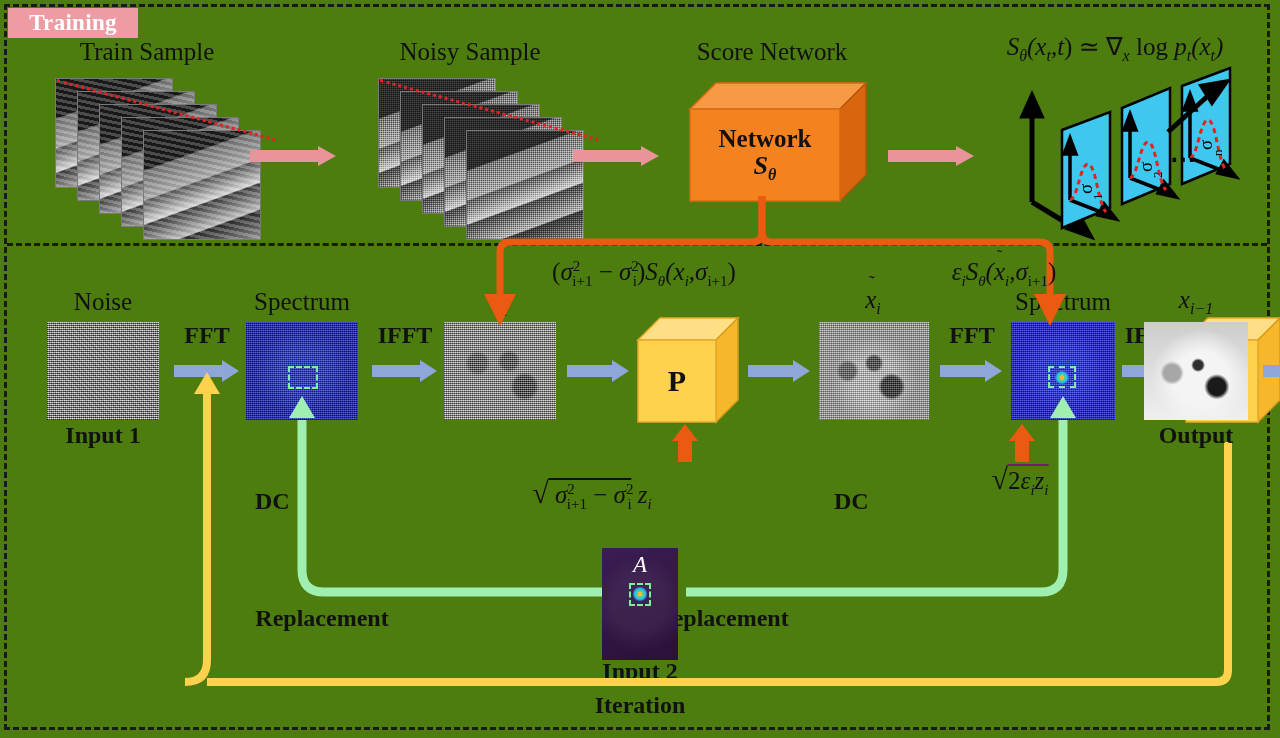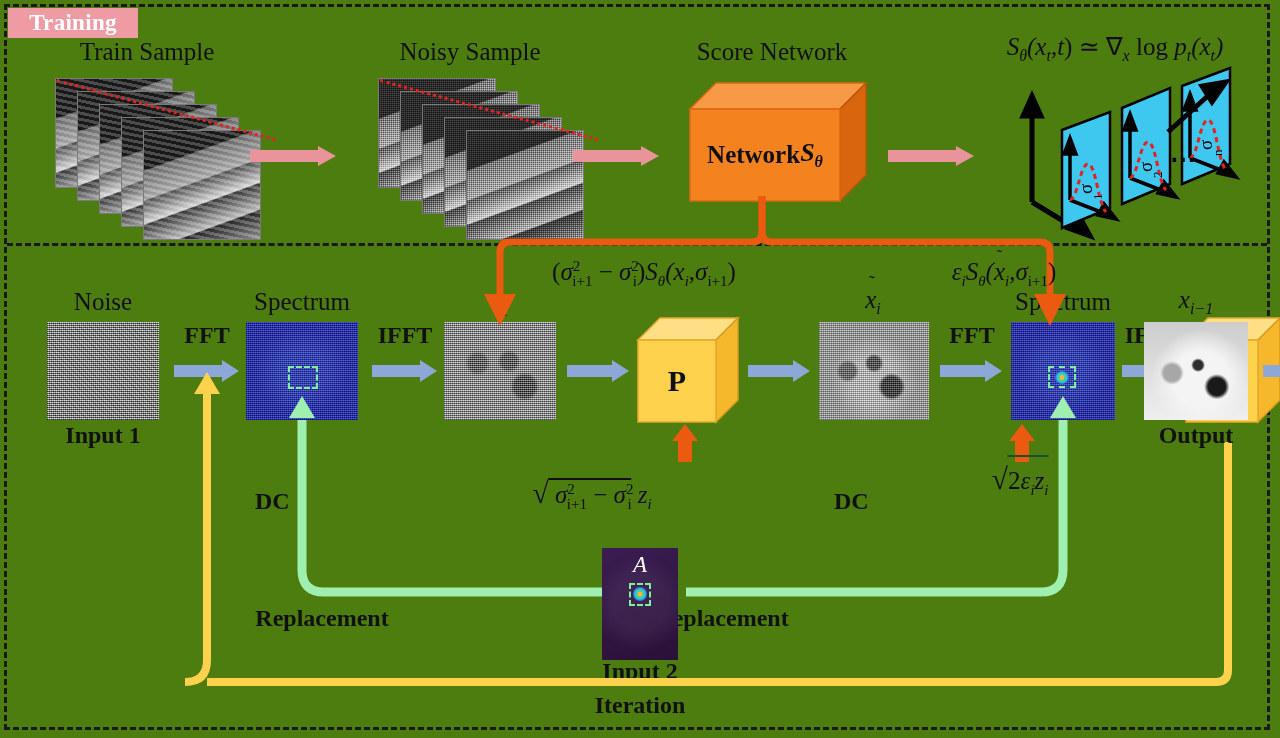--- a/index.html
+++ b/index.html
@@ -47,21 +47,21 @@
 
   
   .blue-arrow{position:absolute;height:22px;}
   .blue-arrow .bar{position:absolute;left:0;top:5px;height:12px;background:#8ca7d8;}
   .blue-arrow .head{position:absolute;top:0;width:0;height:0;
         border-top:11px solid transparent;border-bottom:11px solid transparent;
         border-left:17px solid #8ca7d8;}
 
   
   .cube{position:absolute;}
-  .cube .face-text{position:absolute;left:0;display:flex;flex-direction:row;
+  .cube .face-text{position:absolute;left:0;display:flex;flex-direction:column;
         align-items:center;justify-content:center;text-align:center;
         font-weight:bold;color:#111;}
 
   
   .img{position:absolute;box-sizing:border-box;}
   .img.noise{background-color:#8d8d8d;background-image:
       repeating-linear-gradient(0deg, rgba(0,0,0,.45) 0 1px, rgba(255,255,255,.45) 1px 2px),
       repeating-linear-gradient(90deg, rgba(0,0,0,.42) 0 1px, rgba(255,255,255,.42) 1px 2px),
       repeating-linear-gradient(45deg, rgba(0,0,0,.18) 0 2px, rgba(255,255,255,.18) 2px 4px);}
   .img.spectrum{background-color:#2320c4;background-image:
@@ -325,21 +325,21 @@
   <div class="ol" style="left:1015px;top:440px;width:14px;height:22px;"></div>
   <div class="arrow-up" style="left:1009px;top:424px;border-bottom:17px solid #ea5a10;"></div>
 
   <div class="lbl ctr" style="left:592px;top:476px;font-size:25px;">
     <span style="font-size:30px;">√</span><span style="border-top:2px solid #111;padding-top:1px;">
       <span style="font-style:italic;">σ</span><sup style="font-size:15px;">2</sup><sub style="font-size:15px;margin-left:-8px;">i+1</sub>
       <span>−</span> <span style="font-style:italic;">σ</span><sup style="font-size:15px;">2</sup><sub style="font-size:15px;margin-left:-6px;">i</sub></span><span style="font-style:italic;"> z</span><sub style="font-size:15px;font-style:italic;">i</sub>
   </div>
 
   <div class="lbl ctr" style="left:1020px;top:462px;font-size:25px;">
-    <span style="font-size:30px;">√</span><span style="border-top:2px solid #14532d;padding-top:10px;">2<span style="font-style:italic;">ε</span><sub style="font-size:15px;font-style:italic;">i</sub><span style="font-style:italic;">z</span><sub style="font-size:15px;font-style:italic;">i</sub></span>
+    <span style="font-size:30px;">√</span><span style="border-top:2px solid #701a75;padding-top:1px;">2<span style="font-style:italic;">ε</span><sub style="font-size:15px;font-style:italic;">i</sub><span style="font-style:italic;">z</span><sub style="font-size:15px;font-style:italic;">i</sub></span>
   </div>
 
   <svg style="position:absolute;left:0;top:380px;width:1280px;height:240px;">
     <path d="M302,40 L302,190 Q302,212 324,212 L610,212" stroke="#9ff0b0" stroke-width="9" fill="none"></path>
     <path d="M1063,40 L1063,190 Q1063,212 1041,212 L686,212" stroke="#9ff0b0" stroke-width="9" fill="none"></path>
   </svg>
   <div class="arrow-up" style="left:289px;top:396px;border-bottom:22px solid #9ff0b0;border-left-width:13px;border-right-width:13px;"></div>
   <div class="arrow-up" style="left:1050px;top:396px;border-bottom:22px solid #9ff0b0;border-left-width:13px;border-right-width:13px;"></div>
 
   <div class="lbl lbl-bold" style="left:255px;top:488px;">DC</div>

- What to work on -
Which lines above run from the one containing "-47,21 +47,21 @@" down to the one containing "align-items:center;justify-content:center;text-align:center;"? Repeat exactly those, both ends included, and nothing else.

- Your solution -
@@ -47,21 +47,21 @@
 
   
   .blue-arrow{position:absolute;height:22px;}
   .blue-arrow .bar{position:absolute;left:0;top:5px;height:12px;background:#8ca7d8;}
   .blue-arrow .head{position:absolute;top:0;width:0;height:0;
         border-top:11px solid transparent;border-bottom:11px solid transparent;
         border-left:17px solid #8ca7d8;}
 
   
   .cube{position:absolute;}
-  .cube .face-text{position:absolute;left:0;display:flex;flex-direction:row;
+  .cube .face-text{position:absolute;left:0;display:flex;flex-direction:column;
         align-items:center;justify-content:center;text-align:center;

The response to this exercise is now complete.